> TASK ITEM:
Extract the lines from the first line of the records below through the line containing "[138,86,405,126] 65.80 |", inclusive, and reproduce them exactly as written.

*** DATASET EXTRACT ***

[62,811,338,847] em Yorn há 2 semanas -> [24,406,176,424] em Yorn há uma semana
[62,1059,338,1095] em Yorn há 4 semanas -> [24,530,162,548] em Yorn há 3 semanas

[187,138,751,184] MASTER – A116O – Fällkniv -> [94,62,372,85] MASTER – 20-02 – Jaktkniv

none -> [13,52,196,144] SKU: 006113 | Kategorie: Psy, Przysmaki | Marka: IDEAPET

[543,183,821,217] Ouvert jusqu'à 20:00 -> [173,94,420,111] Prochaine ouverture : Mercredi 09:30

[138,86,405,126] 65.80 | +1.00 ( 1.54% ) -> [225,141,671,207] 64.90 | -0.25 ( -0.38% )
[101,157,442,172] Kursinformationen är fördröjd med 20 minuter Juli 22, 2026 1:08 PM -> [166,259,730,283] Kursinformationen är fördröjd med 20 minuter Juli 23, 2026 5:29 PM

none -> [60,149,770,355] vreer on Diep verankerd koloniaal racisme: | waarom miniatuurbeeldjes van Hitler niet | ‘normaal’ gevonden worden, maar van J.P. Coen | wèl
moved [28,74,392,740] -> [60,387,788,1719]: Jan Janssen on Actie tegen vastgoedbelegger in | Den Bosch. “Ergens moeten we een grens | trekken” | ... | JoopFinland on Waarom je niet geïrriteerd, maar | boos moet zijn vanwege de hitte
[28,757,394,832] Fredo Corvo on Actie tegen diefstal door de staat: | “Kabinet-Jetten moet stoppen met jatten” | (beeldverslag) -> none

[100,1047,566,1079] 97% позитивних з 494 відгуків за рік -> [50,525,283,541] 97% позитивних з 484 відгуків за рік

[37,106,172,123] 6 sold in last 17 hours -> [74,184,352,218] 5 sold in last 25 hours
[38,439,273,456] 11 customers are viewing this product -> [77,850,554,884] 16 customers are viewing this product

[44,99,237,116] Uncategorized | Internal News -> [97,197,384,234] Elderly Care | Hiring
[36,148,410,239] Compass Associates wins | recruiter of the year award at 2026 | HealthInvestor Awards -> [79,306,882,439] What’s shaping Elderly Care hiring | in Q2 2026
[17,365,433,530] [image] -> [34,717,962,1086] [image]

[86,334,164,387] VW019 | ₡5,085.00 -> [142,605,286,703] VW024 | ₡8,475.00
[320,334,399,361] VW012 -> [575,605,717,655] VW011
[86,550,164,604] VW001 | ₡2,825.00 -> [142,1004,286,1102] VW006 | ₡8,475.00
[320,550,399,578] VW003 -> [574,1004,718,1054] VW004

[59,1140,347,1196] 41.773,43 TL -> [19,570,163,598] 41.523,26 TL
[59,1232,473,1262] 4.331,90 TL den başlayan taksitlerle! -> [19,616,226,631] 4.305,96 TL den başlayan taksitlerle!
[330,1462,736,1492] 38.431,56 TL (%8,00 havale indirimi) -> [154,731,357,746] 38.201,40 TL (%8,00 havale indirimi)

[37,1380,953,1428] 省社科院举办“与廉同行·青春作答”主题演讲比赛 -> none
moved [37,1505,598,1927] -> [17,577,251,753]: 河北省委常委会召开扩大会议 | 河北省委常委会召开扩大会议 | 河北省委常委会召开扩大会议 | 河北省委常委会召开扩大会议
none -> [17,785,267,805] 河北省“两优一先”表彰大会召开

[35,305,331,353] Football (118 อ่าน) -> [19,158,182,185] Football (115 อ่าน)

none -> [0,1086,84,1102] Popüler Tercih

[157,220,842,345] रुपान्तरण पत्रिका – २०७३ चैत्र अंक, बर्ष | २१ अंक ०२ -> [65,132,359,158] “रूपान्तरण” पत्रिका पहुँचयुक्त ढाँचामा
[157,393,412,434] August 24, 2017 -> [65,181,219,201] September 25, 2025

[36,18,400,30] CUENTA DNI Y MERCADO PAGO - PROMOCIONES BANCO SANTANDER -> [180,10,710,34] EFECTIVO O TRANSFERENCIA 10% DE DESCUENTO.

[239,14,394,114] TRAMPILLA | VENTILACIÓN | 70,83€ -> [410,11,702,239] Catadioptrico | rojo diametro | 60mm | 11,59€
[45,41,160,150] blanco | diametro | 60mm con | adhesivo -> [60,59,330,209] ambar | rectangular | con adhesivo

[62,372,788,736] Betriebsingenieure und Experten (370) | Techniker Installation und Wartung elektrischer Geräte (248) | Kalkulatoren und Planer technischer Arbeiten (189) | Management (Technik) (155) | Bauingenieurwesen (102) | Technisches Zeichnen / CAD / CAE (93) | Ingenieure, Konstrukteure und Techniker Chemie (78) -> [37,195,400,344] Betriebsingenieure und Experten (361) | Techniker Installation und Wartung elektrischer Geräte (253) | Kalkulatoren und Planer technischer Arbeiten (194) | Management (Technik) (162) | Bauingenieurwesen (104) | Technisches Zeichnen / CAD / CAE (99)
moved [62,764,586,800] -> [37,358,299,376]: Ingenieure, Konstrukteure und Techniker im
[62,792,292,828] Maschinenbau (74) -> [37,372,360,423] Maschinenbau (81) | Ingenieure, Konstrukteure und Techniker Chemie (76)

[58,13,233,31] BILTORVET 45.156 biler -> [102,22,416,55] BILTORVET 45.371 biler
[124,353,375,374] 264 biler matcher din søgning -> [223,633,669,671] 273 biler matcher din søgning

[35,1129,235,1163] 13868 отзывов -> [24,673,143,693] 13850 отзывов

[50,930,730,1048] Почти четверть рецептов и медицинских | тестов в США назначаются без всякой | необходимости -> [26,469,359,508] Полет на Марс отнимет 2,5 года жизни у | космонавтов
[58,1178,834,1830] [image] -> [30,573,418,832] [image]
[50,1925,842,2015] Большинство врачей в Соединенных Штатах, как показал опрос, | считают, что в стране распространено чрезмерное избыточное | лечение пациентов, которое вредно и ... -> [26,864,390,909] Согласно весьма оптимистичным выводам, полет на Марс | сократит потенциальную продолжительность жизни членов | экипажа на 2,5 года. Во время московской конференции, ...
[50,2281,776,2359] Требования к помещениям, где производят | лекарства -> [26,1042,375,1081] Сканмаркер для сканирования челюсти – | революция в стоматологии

*** End of DATASET EXTRACT ***

> ANSWER:
[62,811,338,847] em Yorn há 2 semanas -> [24,406,176,424] em Yorn há uma semana
[62,1059,338,1095] em Yorn há 4 semanas -> [24,530,162,548] em Yorn há 3 semanas

[187,138,751,184] MASTER – A116O – Fällkniv -> [94,62,372,85] MASTER – 20-02 – Jaktkniv

none -> [13,52,196,144] SKU: 006113 | Kategorie: Psy, Przysmaki | Marka: IDEAPET

[543,183,821,217] Ouvert jusqu'à 20:00 -> [173,94,420,111] Prochaine ouverture : Mercredi 09:30

[138,86,405,126] 65.80 | +1.00 ( 1.54% ) -> [225,141,671,207] 64.90 | -0.25 ( -0.38% )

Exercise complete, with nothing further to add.